- [INSTRUCTIONS TO FOLLOW] Only the lines below starting at the one that contains "- (4) 개인 블로그" and ending at the one that contains "index.js 파일 내" are to be reproduced, exactly and with both ends kept.

- [LISTED ENTRIES]
▬▬▬
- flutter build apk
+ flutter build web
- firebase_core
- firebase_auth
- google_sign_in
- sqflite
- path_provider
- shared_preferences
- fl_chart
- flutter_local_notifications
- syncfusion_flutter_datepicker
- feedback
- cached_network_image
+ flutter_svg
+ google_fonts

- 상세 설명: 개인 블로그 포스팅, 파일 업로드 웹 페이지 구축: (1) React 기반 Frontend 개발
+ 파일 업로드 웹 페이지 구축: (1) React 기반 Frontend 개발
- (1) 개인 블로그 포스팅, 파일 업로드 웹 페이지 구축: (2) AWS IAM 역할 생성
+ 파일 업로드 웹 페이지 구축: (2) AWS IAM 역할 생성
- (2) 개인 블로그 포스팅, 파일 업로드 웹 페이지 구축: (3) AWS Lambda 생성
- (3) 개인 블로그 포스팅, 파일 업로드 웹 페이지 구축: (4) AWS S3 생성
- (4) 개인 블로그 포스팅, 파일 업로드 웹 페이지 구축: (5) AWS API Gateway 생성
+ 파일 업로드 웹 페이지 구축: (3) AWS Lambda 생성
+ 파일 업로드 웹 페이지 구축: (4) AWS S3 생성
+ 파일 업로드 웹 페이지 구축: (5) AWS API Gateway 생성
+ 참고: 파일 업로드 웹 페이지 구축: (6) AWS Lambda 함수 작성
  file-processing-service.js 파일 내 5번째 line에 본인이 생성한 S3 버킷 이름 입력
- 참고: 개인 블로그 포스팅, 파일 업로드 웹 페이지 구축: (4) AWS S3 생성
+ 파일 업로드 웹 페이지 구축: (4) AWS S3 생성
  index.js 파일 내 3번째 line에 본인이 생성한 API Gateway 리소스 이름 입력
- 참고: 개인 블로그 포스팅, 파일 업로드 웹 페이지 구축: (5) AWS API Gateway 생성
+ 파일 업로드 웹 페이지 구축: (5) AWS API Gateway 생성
▬▬▬
- [FINAL ANSWER]
- (4) 개인 블로그 포스팅, 파일 업로드 웹 페이지 구축: (5) AWS API Gateway 생성
+ 파일 업로드 웹 페이지 구축: (3) AWS Lambda 생성
+ 파일 업로드 웹 페이지 구축: (4) AWS S3 생성
+ 파일 업로드 웹 페이지 구축: (5) AWS API Gateway 생성
+ 참고: 파일 업로드 웹 페이지 구축: (6) AWS Lambda 함수 작성
  file-processing-service.js 파일 내 5번째 line에 본인이 생성한 S3 버킷 이름 입력
- 참고: 개인 블로그 포스팅, 파일 업로드 웹 페이지 구축: (4) AWS S3 생성
+ 파일 업로드 웹 페이지 구축: (4) AWS S3 생성
  index.js 파일 내 3번째 line에 본인이 생성한 API Gateway 리소스 이름 입력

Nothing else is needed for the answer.